To compare the expression pattern of each gene across species we binarized genes as expressed (1) or not expressed (0) in each cell type’s average expression profile calculated from all mouse and human SS2 cells of the types compared above. A cell type ‘expressed’ a gene if the median of that gene’s non-zero expression values across the constituent cells was greater than the median of every non-zero expression value for all other genes plus or minus two standard deviations (varied in 0.25 increments) and if the percentage of cells within the cell type with non-zero expression values was greater than the median percent of non-zero expression values for all other genes plus or minus two standard decisions (varied in 0.25 increments). These cutoffs were varied independently to ensure genes were robustly categorized. We then ordered these gene vectors to match homologous cell types between species with at least five cells and combined them to a single vector for each gene (V = (a − b) + 2ab, in which a is the ordered human vector and b is the ordered mouse vector) that indicated for each cell type whether: Both mouse and human expressed the gene (2), only human (1), only mouse (−1), or neither (0). We then classified genes by the following: conserved if any element of V equaled 2 and all other elements equaled 0; type 2 if any element equaled 2 and any other equaled 1 or −1; not expressed if all elements equaled 0; type 3 if elements were both positive and negative; and type 1 if elements were either positive or negative and 0.

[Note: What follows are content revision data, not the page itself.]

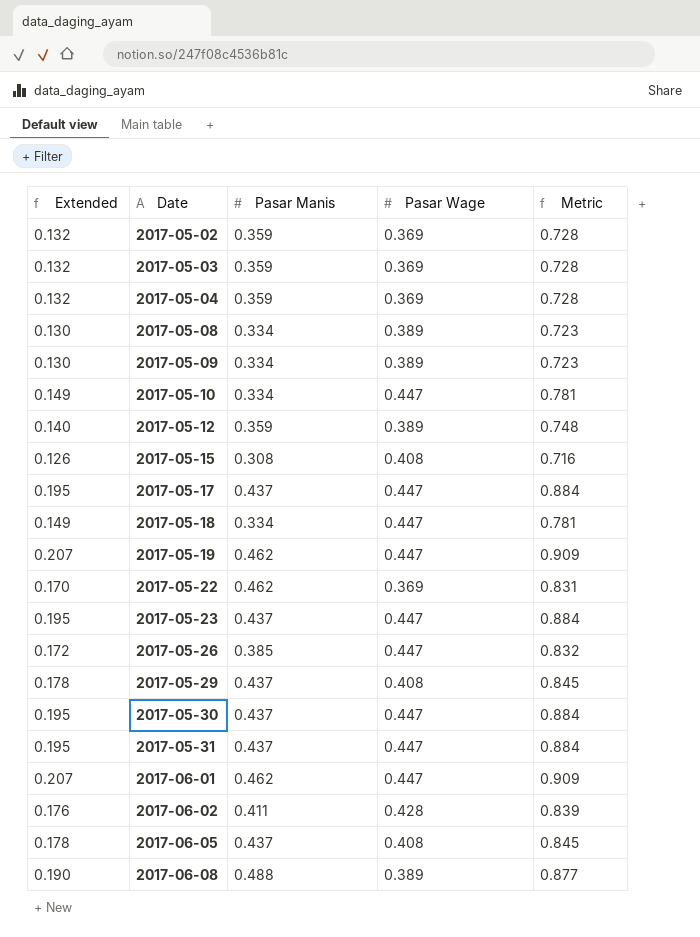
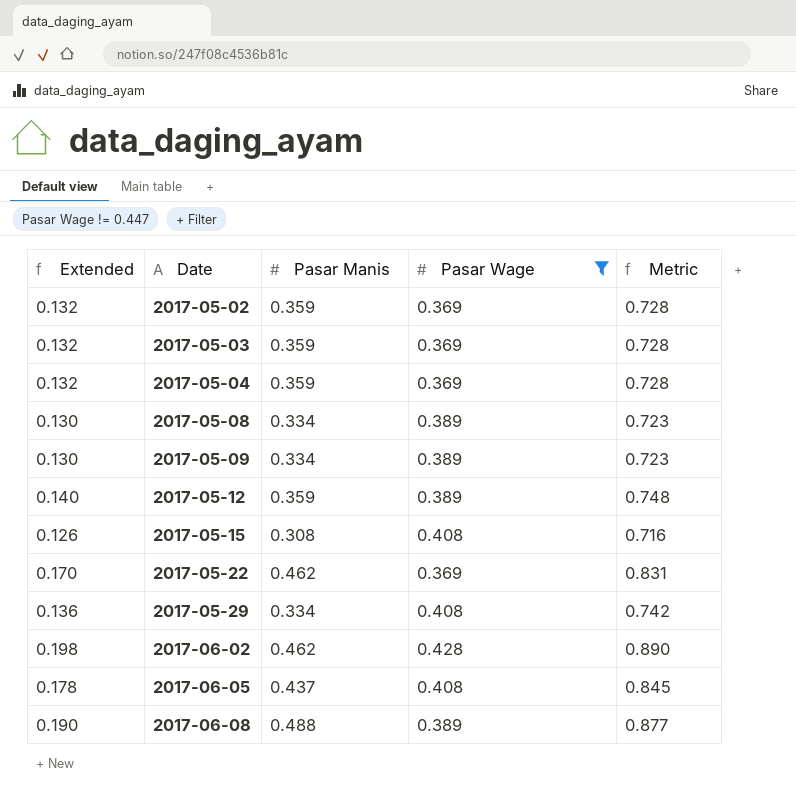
filter: none -> Pasar Wage != 0.447
2017-05-29 | Extended: 0.178 -> 0.136
2017-05-29 | Pasar Manis: 0.437 -> 0.334
2017-05-29 | Metric: 0.845 -> 0.742
2017-06-02 | Extended: 0.176 -> 0.198
2017-06-02 | Pasar Manis: 0.411 -> 0.462
2017-06-02 | Metric: 0.839 -> 0.890

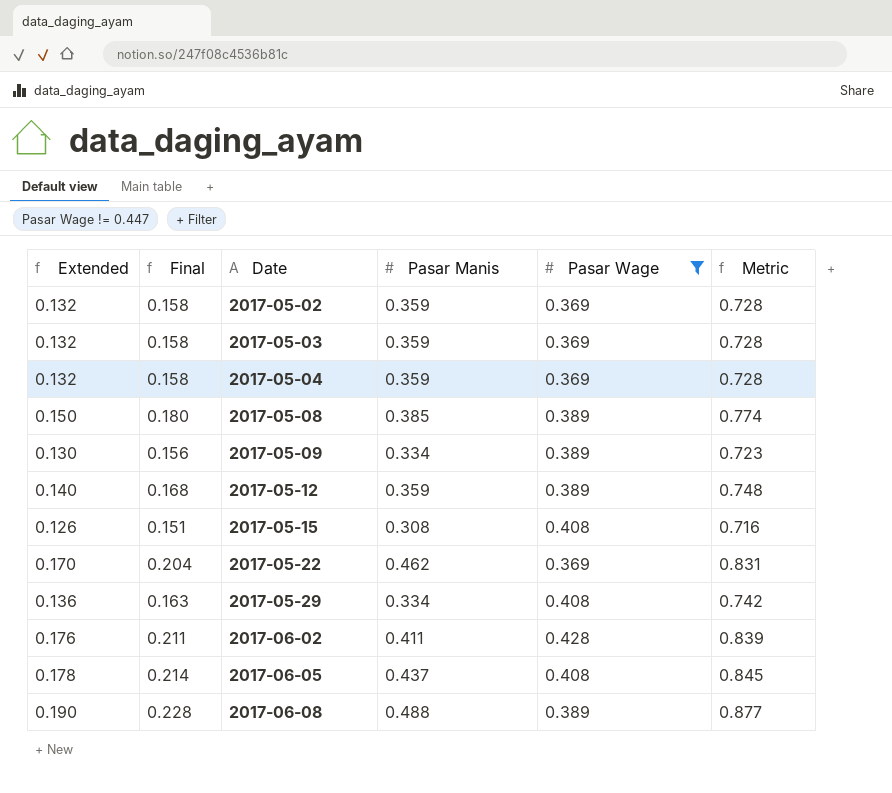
column Final | formula: none -> [Extended] * 1.2
2017-05-08 | Extended: 0.130 -> 0.150
2017-05-08 | Pasar Manis: 0.334 -> 0.385
2017-05-08 | Metric: 0.723 -> 0.774
2017-06-02 | Extended: 0.198 -> 0.176
2017-06-02 | Pasar Manis: 0.462 -> 0.411
2017-06-02 | Metric: 0.890 -> 0.839

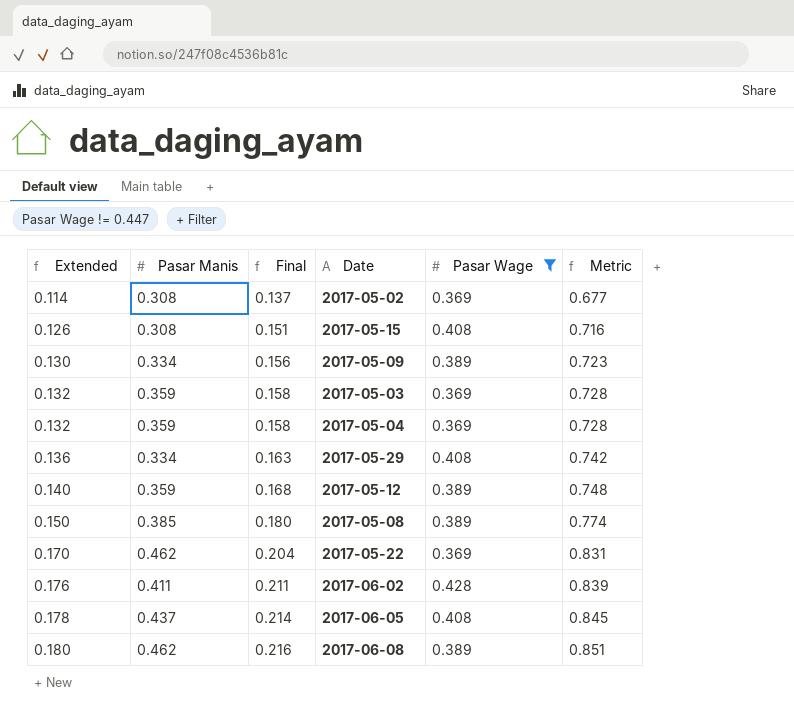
row order: Date ascending -> Extended ascending
column Pasar Manis | position: 4 -> 2
2017-05-02 | Extended: 0.132 -> 0.114
2017-05-02 | Pasar Manis: 0.359 -> 0.308
2017-05-02 | Final: 0.158 -> 0.137
2017-05-02 | Metric: 0.728 -> 0.677
2017-06-08 | Extended: 0.190 -> 0.180
2017-06-08 | Pasar Manis: 0.488 -> 0.462
2017-06-08 | Final: 0.228 -> 0.216
2017-06-08 | Metric: 0.877 -> 0.851

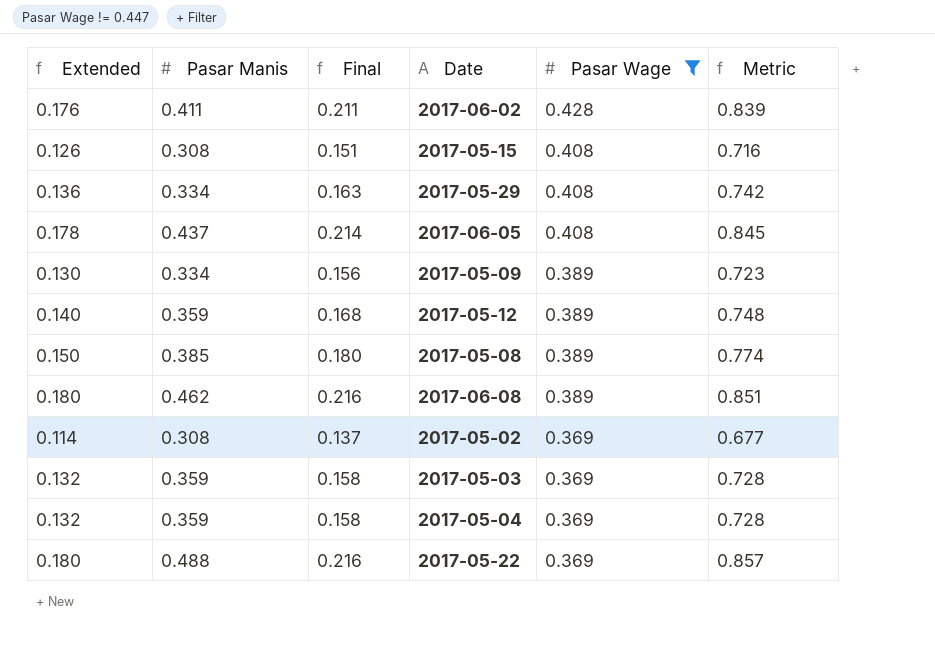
row order: Extended ascending -> Pasar Wage descending
2017-05-22 | Extended: 0.170 -> 0.180
2017-05-22 | Pasar Manis: 0.462 -> 0.488
2017-05-22 | Final: 0.204 -> 0.216
2017-05-22 | Metric: 0.831 -> 0.857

Statistics and reproducibility
All heat maps and plots with single cell expression data include every cell from indicated types (numbers available in Supplementary Table 2 for human and Supplementary Table 6 for mouse) for sequencing technology specified (SS2 or 10x), unless otherwise stated. Scatter plots were generated with ggplot2’s ‘geom_point’ function. Dot plots were generated using a modified version of Seurat’s ‘DotPlot’ function (available on GitHub). Violin plots were created with Seurat’s ‘VlnPlot’ function and show proportion of single cells at indicated expression levels. Box-and-whisker plots were generated with ggplot2’s ‘geom_boxplot’ function; lower and upper hinges correspond to first and third quartiles, whiskers extend from hinge to the largest or smallest value no further than 1.5 times the interquartile range. Data beyond whiskers are shown as outlying points. Correlations use Pearson’s coefficient. Differentially expressed genes were identified using the ‘MAST’ statistical framework48 implemented in Seurat’s ‘FindMarkers’ function. Immunostaining and smFISH experiments were performed on at least 2 human or mouse subjects distinct from the donors used for sequencing, and quantifications were based on at least 10 fields of view in each. For smFISH, fields of view were scored manually, calling a cell positive for each gene probed if its nucleus had at least three associated expression puncta. No statistical methods were used to predetermine sample size. The experiments were not randomized and investigators were not blinded to allocation during experiments and outcome assessment.
Further information on research design is available in the Nature Research Reporting Summary linked to this paper.